A. J. E. F. or Asociación de Jóvenes Esperanza de la Fraternidad (Association of Youth Hope of the Fraternity) is an appendant body to Freemasonry for youth aged 14–21 in Cuba, México, and Latin America.

Initially its local organizations were named Lodges (Logias AJEF), but have been renamed as Talleres (workshops) in order to emphasize that A.J.E.F. is not Masonry, but an appendant body. Each Taller is sponsored by a Masonic Lodge, in both economic and moral support.

It is similar in focus and function to the Order of DeMolay, albeit with stronger ties to Freemasonry.

== Structural organization ==

Originally there was a body named "Consejo Central AJEF" (AJEF Central Council) as a superior body that supervised and organized, and it was conformed by active members of the A.J.E.F. In Mexico, there are not many Central Councils, though they still exist in Tamaulipas and Chiapas.

Every Chapter depends directly from its Lodge and Grand Lodge dispositions, but in order to maintain communication and fraternal working there are many events promoting fraternal activities. Almost every Grand Lodge in Mexico promotes the A.J.E.F. This is uncommon in the United States and in some other Latin American countries.

== History ==

A.J.E.F. was founded in Havana, Cuba on February 9, 1936, by Fernando Suárez Núñez (May 7, 1882-Jan. 24 1946). The first lodge was called "Esperanza" (Hope).

Reaching 5,000 members by 1938, its rapid growth began to foster chapters overseas.

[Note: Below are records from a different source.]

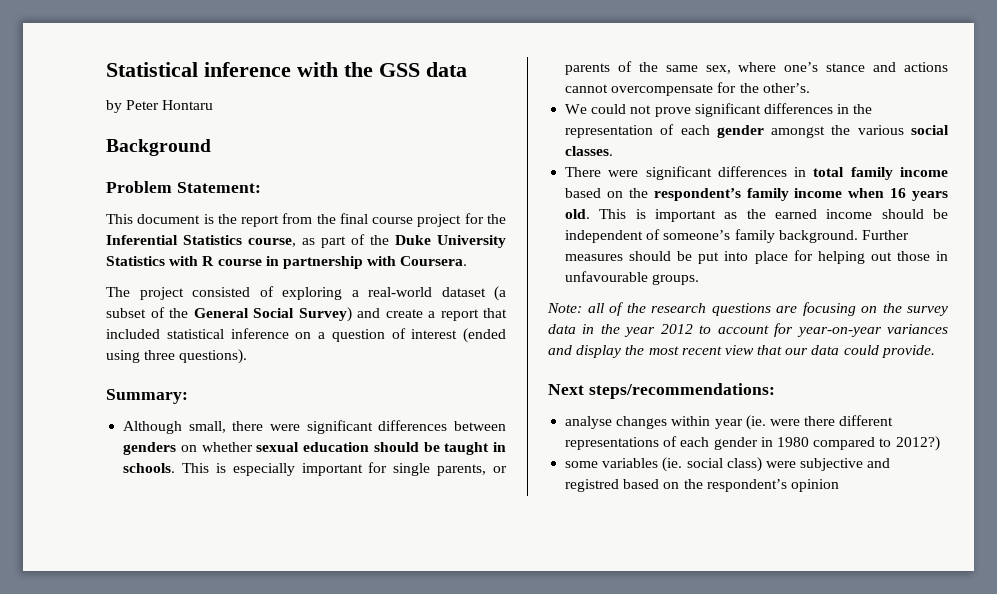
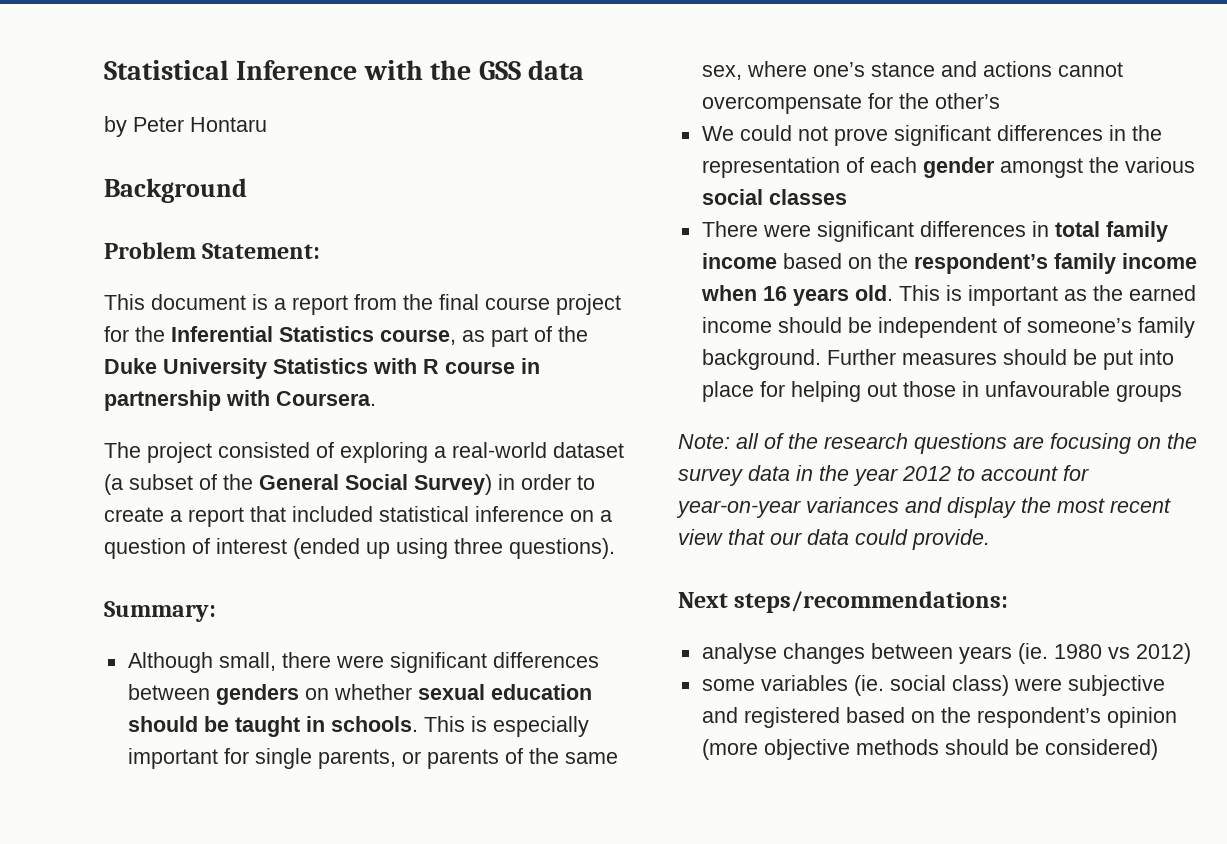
[204,62,291,77] inference -> [236,60,358,80] Inference
[217,214,237,224] the -> [274,298,286,310] a
[357,308,380,318] and -> [498,474,595,490] in order to
(506, 335) none -> [366,542,390,559] up
[762,83,810,93] other’s. -> [934,93,1000,109] other’s
[565,146,614,156] classes. -> [768,189,847,205] classes
[652,274,700,285] groups. -> [1115,384,1182,402] groups
[671,415,894,430] [565,436,940,451] within year (ie. were there different representations of each gender in 1980 compared to 2012?) -> [870,643,1191,664] between years (ie. 1980 vs 2012)
[565,479,620,492] registred -> [743,707,840,728] registered
(839, 485) none -> [701,739,1158,760] (more objective methods should be considered)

In 1939 the first Mexican A.J.E.F. Lodge, named after Benito Juárez, was established by the United Mexican Grand Lodge of Veracruz (Gran Logia "Unida Mexicana") due to the influence and motivation of Martin Dihigo Llanos. The second one was established at Mexico City, by the Mexican Valley Grand Lodge (Gran Logia "Valle de México") and its name was "Fernando Suárez Núñez".

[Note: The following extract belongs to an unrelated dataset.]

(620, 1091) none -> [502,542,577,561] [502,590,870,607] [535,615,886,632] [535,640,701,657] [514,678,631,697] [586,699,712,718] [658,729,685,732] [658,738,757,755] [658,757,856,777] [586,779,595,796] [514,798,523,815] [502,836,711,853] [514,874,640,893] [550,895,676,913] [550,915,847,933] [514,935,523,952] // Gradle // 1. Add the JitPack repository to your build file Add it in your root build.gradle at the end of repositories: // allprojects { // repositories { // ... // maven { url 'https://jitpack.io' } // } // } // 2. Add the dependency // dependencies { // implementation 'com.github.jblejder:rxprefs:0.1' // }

== Mystique and rituals ==

The original ritual was created by its Cuban founder Fernando Suárez Núñez.

In Mexico the Regular Grand Lodges of the United States of Mexico Confederation (Confederación de Grandes Logias Regulares de la República Mexicana) assigned the Mexican Valley Grand Lodge (Gran Logia "Valle de México") to adapt the ritual for the Mexican youth; but in 1991 the United Mexican Grand Lodge of Veracruz (Gran Logia Unida Mexicana) created the "Vademécum del AJEF", the first compilation of ceremonials and the AJEF Theory - symbols and philosophic principles. Because of that it is the basis for the subsequent documents elaborated by other Grand Lodges, as the "Prontuario del AJEF", created in 1994 by the Grand Lodge Valle de México.

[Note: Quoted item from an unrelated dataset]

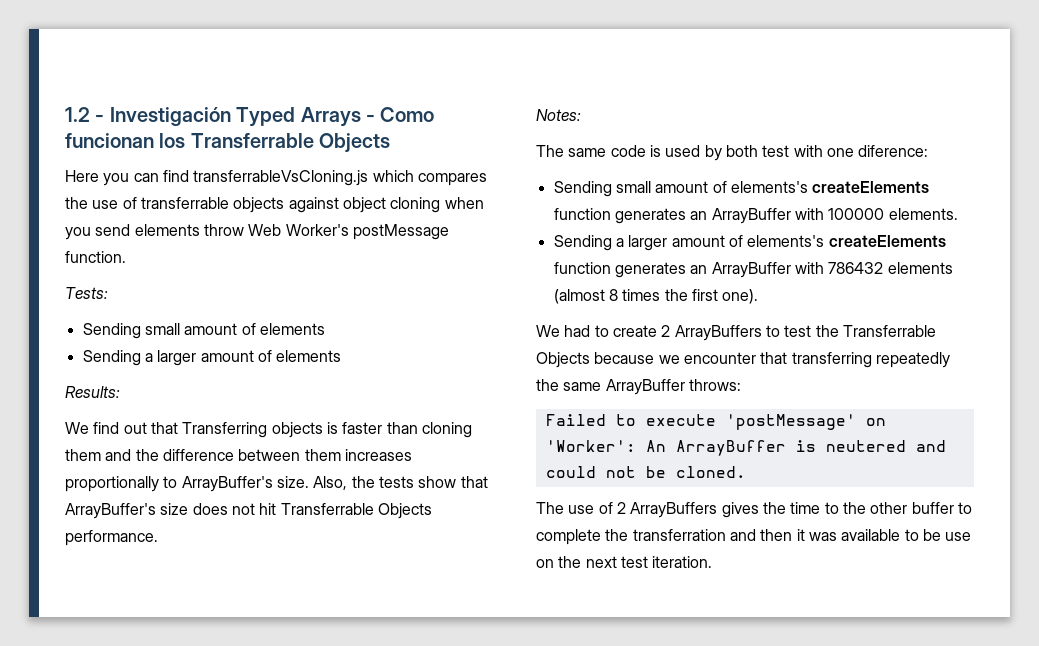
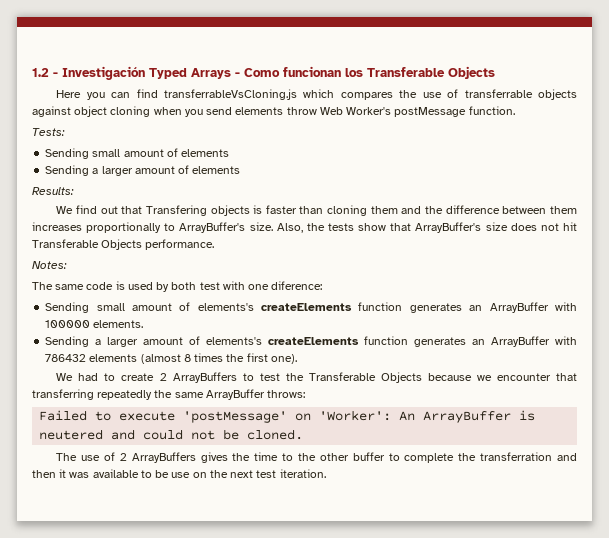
[190,133,314,148] Transferrable -> [367,67,445,77] Transferable
[182,422,268,438] Transferring -> [145,205,207,216] Transfering
[280,503,374,515] Transferrable -> [32,239,99,248] Transferable
[842,325,936,337] Transferrable -> [308,372,376,381] Transferable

The rituals that constitute the exercise of "Ajefismo" are aimed at developing moral values and social skills among the initiates.

The Letters A.J.E.F. have in themselves a deeper meaning, as these are the letters of the "fundamental words" Love, Justice, Hope and Fraternity (Amor, Justicia, Esperanza y Fraternidad).

The institution's motto, always at the bottom of essays and official papers, is "For the nation and humanity" (Por la patria y la humanidad).